● Action item
What lines in the data hold the string "none"? Show them.

● Data listing
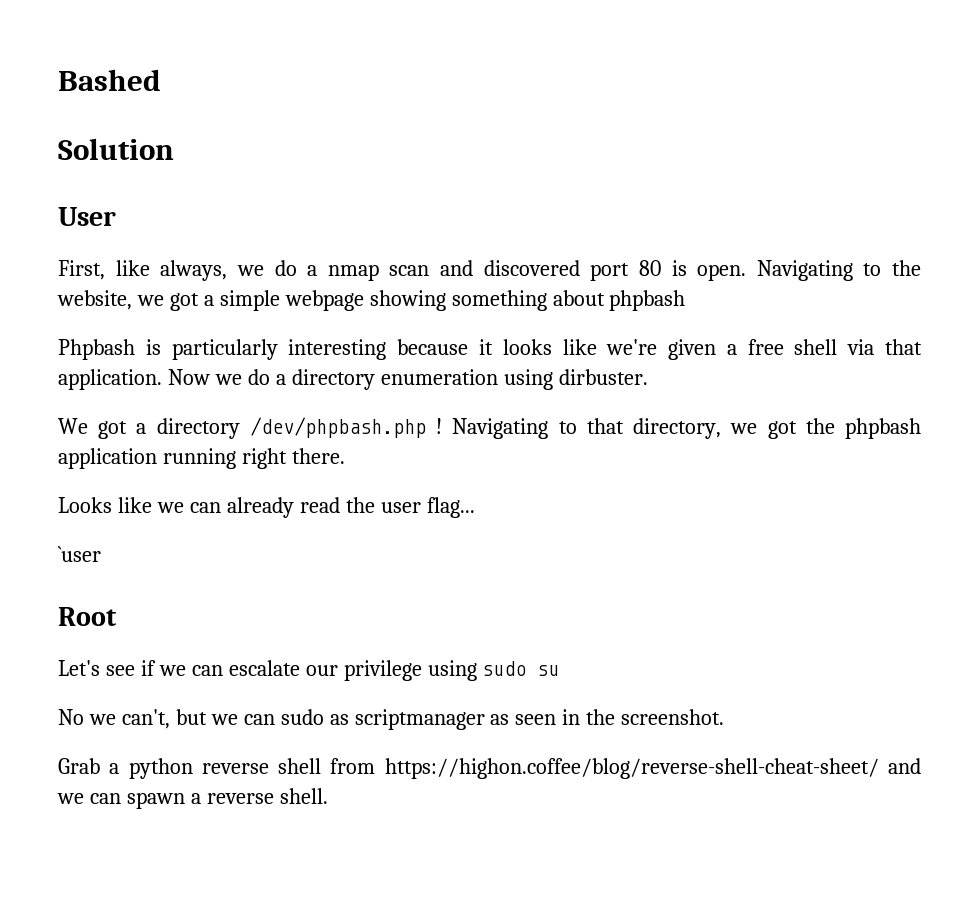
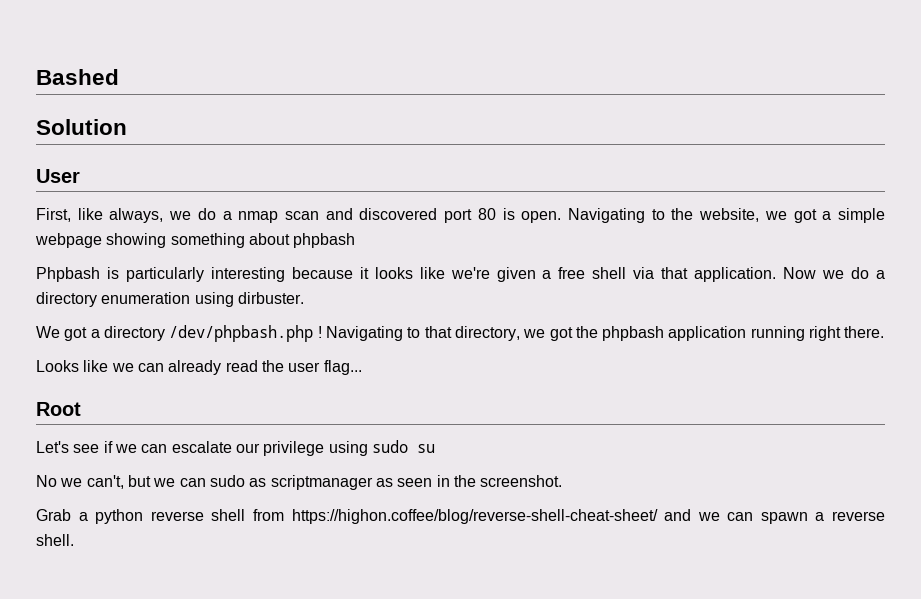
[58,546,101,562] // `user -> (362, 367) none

---

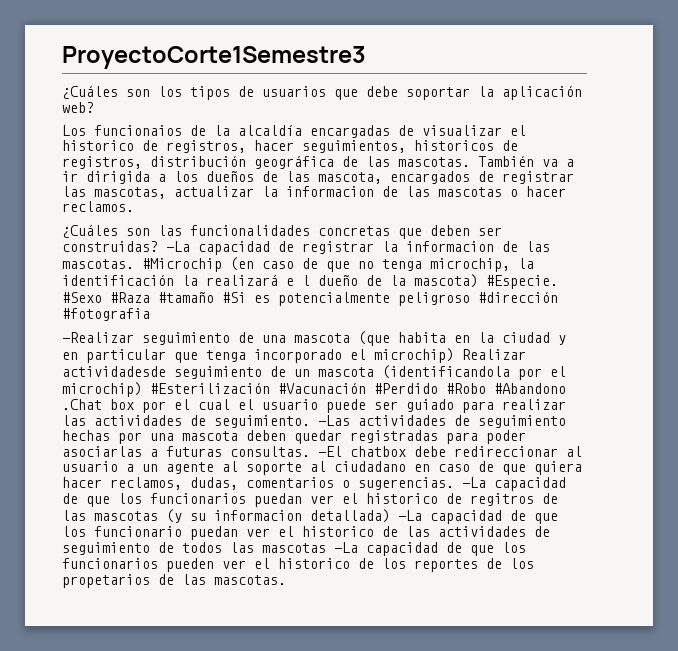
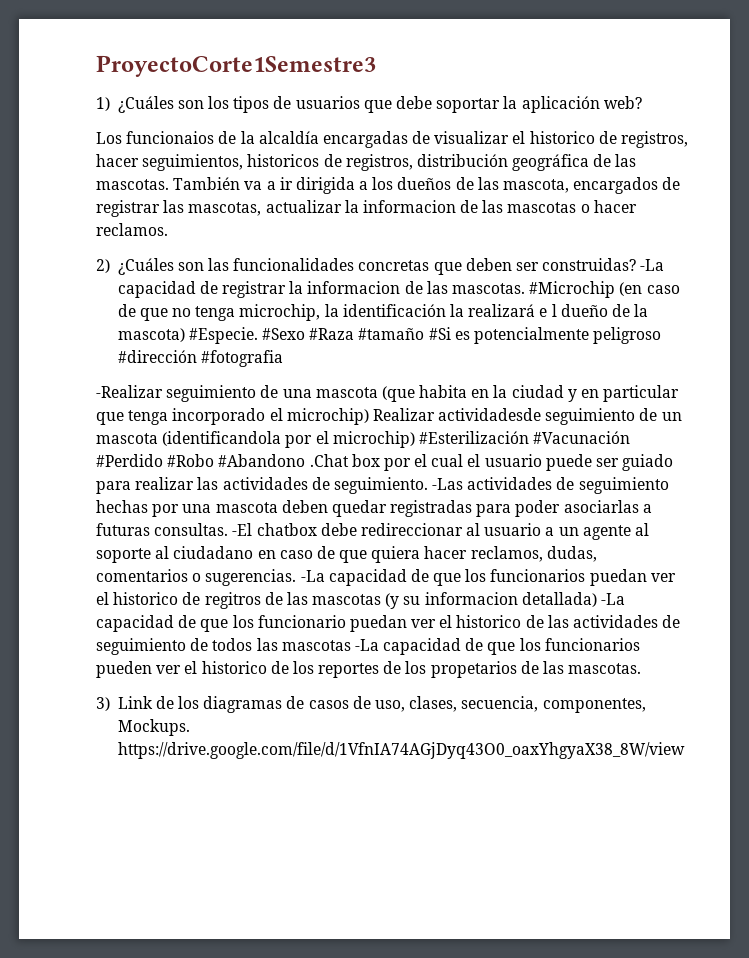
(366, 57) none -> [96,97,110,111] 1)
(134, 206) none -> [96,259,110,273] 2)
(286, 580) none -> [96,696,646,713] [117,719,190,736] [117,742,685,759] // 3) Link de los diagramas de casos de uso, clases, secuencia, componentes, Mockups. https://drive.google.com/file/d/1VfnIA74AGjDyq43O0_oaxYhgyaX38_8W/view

---

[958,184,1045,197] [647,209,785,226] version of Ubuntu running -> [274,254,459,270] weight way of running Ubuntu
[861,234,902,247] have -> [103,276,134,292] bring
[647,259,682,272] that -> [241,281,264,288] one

● Exercise response
[58,546,101,562] // `user -> (362, 367) none
(366, 57) none -> [96,97,110,111] 1)
(134, 206) none -> [96,259,110,273] 2)
(286, 580) none -> [96,696,646,713] [117,719,190,736] [117,742,685,759] // 3) Link de los diagramas de casos de uso, clases, secuencia, componentes, Mockups. https://drive.google.com/file/d/1VfnIA74AGjDyq43O0_oaxYhgyaX38_8W/view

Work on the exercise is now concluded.